SQL/MX Release 2.0 Best Practices
Performance Tuning  46 
The optimizer chooses specific access plans in subsequent steps of the query based upon the number of 
rows expected from earlier steps. When the difference between the predicted and actual values is as 
great as several million, the subsequent query steps often cannot deliver adequate performance. In 
cases of severe data skewing, the optimizer has little chance of producing a fair plan. The optimizer might 
choose a plan that is fast and efficient for small quantities of data but very expensive when large results 
are returned unexpectedly. 
This problem was relatively simple for the customer to correct by explicitly setting the range of values in 
the catalog to more accurately represent the volume of data that would be selected.  

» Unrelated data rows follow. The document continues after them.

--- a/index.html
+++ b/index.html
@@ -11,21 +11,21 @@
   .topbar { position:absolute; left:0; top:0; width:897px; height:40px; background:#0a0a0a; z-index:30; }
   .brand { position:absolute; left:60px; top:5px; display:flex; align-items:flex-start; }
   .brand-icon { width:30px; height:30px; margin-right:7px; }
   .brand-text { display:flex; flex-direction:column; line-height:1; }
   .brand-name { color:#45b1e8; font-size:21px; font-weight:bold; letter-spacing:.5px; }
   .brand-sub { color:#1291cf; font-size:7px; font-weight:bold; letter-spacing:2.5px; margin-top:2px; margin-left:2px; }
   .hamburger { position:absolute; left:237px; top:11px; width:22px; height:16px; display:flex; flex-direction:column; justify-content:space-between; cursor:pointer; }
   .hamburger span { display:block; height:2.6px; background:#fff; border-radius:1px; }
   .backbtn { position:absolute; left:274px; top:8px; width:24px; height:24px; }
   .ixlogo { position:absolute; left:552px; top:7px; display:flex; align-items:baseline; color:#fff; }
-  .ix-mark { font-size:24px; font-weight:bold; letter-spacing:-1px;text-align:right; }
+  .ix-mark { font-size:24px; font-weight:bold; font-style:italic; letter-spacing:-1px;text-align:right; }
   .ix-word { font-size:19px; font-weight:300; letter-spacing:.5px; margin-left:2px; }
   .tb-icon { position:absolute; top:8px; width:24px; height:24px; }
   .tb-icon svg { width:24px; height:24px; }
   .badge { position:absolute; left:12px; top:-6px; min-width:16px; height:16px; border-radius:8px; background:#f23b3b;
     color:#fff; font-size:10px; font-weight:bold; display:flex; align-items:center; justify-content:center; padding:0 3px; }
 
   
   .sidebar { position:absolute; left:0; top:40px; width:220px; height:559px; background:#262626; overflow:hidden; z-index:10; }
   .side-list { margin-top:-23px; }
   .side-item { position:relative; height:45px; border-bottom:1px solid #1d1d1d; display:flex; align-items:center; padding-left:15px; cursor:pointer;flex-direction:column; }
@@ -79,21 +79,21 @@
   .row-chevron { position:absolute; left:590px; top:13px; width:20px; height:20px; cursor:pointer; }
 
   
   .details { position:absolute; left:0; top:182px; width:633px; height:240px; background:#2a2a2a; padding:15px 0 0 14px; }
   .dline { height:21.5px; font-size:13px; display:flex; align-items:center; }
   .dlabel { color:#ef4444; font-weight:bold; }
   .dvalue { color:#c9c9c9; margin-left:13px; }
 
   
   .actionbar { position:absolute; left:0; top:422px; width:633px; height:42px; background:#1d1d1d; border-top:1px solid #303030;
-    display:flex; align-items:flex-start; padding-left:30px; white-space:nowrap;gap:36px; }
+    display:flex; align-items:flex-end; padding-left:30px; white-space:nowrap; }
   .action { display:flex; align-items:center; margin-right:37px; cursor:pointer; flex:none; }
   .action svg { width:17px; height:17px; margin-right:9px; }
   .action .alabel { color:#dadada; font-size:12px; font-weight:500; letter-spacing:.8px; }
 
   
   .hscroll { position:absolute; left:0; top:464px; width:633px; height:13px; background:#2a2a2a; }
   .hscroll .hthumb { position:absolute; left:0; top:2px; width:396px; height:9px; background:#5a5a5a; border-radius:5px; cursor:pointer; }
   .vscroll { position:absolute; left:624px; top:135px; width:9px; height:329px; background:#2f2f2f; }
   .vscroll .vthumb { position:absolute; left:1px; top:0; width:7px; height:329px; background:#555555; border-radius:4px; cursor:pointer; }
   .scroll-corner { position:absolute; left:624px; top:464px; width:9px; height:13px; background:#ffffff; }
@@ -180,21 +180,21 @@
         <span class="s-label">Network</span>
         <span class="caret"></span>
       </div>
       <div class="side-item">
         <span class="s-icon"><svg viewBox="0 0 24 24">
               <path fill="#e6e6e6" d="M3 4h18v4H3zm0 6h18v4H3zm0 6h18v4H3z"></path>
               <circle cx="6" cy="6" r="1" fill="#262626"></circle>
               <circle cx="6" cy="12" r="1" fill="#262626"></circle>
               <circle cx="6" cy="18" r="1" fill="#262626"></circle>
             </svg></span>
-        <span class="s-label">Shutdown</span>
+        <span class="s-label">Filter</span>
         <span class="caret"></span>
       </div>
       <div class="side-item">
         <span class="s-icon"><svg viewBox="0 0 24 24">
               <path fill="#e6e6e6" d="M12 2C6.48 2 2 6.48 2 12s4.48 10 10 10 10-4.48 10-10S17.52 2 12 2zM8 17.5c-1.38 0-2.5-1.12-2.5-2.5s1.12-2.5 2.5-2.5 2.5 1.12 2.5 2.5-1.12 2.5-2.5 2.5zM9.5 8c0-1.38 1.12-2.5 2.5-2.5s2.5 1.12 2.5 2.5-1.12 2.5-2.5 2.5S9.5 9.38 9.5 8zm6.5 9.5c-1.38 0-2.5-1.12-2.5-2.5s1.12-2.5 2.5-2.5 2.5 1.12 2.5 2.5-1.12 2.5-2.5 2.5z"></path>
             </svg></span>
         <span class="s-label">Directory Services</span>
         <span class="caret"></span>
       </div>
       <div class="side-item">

Skewed data also can occur as data is loaded into the fact tables. Another customer had a table that 
used a partition number column as the partitioning key, over which data rows were distributed. The 
original intent was to round-robin rows over the range of partition numbers during the load processing 
each month. However, the actual distribution of values was less balanced, with some partitions holding 
several times more values than other partitions. This situation meant that ESPs accessing a large range 
within one partition delayed the processing for the entire query. This situation also caused an imbalance 
in the system use because only a few processors and disks worked on the query while others became idle 
within a short time.  
The original design was based on distributing rows over a subset of data volumes, for example, one for 
each processor. Other customers have used the same approach with fairly good results. The ideal way to 
load the data is to distribute the data to be queried as evenly as possible across all processors, and 
possibly across all partitions.  
Opinions differ regarding whether the data should be distributed in striped sets (where each set consists 
of one disk partition for each processor), or across all partitions for the table. One benefit of using all 
partitions is that increasing the number of processors does not invalidate the original partitioning strategy. 

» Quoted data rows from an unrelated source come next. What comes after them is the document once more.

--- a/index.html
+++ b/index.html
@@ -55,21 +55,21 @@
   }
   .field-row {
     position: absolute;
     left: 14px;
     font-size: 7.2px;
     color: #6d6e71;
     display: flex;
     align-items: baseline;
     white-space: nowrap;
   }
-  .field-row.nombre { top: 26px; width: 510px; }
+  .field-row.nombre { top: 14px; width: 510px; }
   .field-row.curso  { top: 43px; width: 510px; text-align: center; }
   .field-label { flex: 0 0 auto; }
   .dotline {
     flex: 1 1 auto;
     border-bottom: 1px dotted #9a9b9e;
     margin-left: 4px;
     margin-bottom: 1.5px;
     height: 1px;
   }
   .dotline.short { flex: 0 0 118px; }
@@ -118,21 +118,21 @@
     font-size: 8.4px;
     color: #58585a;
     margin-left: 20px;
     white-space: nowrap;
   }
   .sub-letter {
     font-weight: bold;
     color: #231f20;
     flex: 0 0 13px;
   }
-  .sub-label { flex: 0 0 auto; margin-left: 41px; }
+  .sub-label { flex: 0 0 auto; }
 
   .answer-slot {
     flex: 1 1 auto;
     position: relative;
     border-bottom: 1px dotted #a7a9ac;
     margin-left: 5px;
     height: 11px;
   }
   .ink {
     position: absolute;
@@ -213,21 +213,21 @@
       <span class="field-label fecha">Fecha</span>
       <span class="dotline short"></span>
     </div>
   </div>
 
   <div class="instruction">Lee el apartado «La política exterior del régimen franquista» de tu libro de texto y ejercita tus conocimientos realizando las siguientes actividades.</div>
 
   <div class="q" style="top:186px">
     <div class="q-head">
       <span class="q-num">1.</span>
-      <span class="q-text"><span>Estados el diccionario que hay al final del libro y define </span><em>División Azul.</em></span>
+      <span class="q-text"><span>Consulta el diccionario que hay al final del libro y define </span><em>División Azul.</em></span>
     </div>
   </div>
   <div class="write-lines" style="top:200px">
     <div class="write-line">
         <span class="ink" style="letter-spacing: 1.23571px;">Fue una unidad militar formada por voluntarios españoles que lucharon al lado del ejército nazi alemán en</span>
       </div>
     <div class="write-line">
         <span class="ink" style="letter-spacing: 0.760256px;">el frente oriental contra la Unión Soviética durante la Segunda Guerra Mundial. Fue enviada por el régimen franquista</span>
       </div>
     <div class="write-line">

Another advantage of using all partitions is that each partition is smaller than if the data were clustered 
over a few partitions, and more of the partitions are likely to contain the requested data. If some 
partitions are skipped because of skewed data, it is less likely that only a few ESPs will contribute to the 
query. 
Another common problem involving skewed data arises when the dimension data distribution is skewed 
over the predicate column or columns. This problem is most apparent when the dimension is selected as 
the outer table.  
As the outer table, each ESP reads its partition to select qualifying rows. If most rows are clustered within a 
single partition, one ESP has the majority of rows to process. This plan effectively degrades into a serial 
plan. 
The solution involves either indexing the dimension table (and the optimizer selecting a different plan) or 
distributing the dimension rows to eliminate the clustering effect. 

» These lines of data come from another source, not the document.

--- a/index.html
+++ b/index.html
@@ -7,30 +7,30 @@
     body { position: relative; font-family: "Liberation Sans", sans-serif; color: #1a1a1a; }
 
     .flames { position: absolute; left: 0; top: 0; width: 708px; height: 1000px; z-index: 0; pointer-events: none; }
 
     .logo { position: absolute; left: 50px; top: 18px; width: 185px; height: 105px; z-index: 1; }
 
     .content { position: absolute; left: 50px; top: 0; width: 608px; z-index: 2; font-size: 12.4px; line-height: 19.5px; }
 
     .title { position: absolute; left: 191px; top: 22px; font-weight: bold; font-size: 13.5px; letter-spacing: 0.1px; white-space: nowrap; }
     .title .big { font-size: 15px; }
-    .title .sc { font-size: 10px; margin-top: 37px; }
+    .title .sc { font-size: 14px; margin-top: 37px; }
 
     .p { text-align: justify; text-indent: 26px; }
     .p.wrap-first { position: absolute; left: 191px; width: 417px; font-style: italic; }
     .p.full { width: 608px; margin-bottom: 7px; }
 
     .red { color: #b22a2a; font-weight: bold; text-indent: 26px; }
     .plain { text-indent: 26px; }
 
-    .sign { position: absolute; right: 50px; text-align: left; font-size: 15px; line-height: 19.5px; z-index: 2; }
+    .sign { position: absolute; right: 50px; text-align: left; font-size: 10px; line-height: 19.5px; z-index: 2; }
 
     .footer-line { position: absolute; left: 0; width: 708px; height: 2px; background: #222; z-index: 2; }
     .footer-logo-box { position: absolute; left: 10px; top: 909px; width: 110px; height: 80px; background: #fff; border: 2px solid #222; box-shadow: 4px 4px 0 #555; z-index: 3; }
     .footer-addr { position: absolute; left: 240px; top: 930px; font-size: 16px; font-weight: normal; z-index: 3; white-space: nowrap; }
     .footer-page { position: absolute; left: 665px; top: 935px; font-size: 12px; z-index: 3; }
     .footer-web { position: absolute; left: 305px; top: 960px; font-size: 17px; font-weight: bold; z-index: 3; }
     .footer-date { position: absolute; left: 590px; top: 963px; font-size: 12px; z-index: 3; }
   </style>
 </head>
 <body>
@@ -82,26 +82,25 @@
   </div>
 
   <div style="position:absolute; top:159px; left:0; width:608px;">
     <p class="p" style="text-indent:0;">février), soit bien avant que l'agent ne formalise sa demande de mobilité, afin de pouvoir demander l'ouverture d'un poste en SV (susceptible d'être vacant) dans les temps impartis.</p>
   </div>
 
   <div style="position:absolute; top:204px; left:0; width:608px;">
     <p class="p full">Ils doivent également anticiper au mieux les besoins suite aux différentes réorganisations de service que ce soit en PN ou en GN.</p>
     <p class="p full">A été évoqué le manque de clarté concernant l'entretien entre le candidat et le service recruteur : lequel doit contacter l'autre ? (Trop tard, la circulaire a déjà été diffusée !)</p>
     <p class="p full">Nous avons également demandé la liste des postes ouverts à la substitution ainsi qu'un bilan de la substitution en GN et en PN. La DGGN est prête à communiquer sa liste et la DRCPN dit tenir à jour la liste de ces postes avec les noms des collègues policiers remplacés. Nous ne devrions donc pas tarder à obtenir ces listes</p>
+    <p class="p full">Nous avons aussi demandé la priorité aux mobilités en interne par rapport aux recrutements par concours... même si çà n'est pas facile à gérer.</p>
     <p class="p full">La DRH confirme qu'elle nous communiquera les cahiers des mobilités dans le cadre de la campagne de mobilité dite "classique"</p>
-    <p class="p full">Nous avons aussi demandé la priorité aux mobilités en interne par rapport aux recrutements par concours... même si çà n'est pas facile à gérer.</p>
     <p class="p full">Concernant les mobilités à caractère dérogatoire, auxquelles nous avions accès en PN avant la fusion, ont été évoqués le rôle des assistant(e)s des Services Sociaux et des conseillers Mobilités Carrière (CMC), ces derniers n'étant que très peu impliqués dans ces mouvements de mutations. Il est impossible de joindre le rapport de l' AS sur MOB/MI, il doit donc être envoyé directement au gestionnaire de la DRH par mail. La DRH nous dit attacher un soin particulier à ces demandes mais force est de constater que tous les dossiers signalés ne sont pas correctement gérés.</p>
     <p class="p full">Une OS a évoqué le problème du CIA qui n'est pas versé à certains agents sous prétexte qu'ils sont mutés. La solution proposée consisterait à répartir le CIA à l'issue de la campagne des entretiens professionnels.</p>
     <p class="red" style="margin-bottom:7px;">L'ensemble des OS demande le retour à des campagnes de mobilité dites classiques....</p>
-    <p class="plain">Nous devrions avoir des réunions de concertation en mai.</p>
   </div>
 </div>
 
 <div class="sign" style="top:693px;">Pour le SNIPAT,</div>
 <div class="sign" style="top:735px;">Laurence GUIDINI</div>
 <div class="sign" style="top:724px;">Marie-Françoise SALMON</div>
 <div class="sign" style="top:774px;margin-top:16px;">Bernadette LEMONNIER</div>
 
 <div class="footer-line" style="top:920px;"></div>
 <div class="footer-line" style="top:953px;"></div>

Addressing Problems in Large Tables 
Large tables present unique challenges for performance optimization. These problems arise in several 
ways:  
•  Access through non-key columns 
•  No use of access through a subset of the primary key and MDAM query technology  
•  Frequent access to detail data that is aggregated 
•  Joins between large tables 
The first two problems can be addressed by creating secondary indexes on the tables. Refer to the 
“Design guidelines and considerations” section of this document for additional considerations for 
secondary indexes. Use the SQL/MX database runtime statistics (the DISPLAY STATISTICS command) and 
DISPLAY_EXPLAIN output to determine whether secondary indexes would benefit query performance. 
Consider creating a secondary index when the DISPLAY_EXPLAIN output indicates that a column 
predicate having a low selectivity will result in a table scan and the runtime statistics indicate a large 
difference between rows accessed and rows used.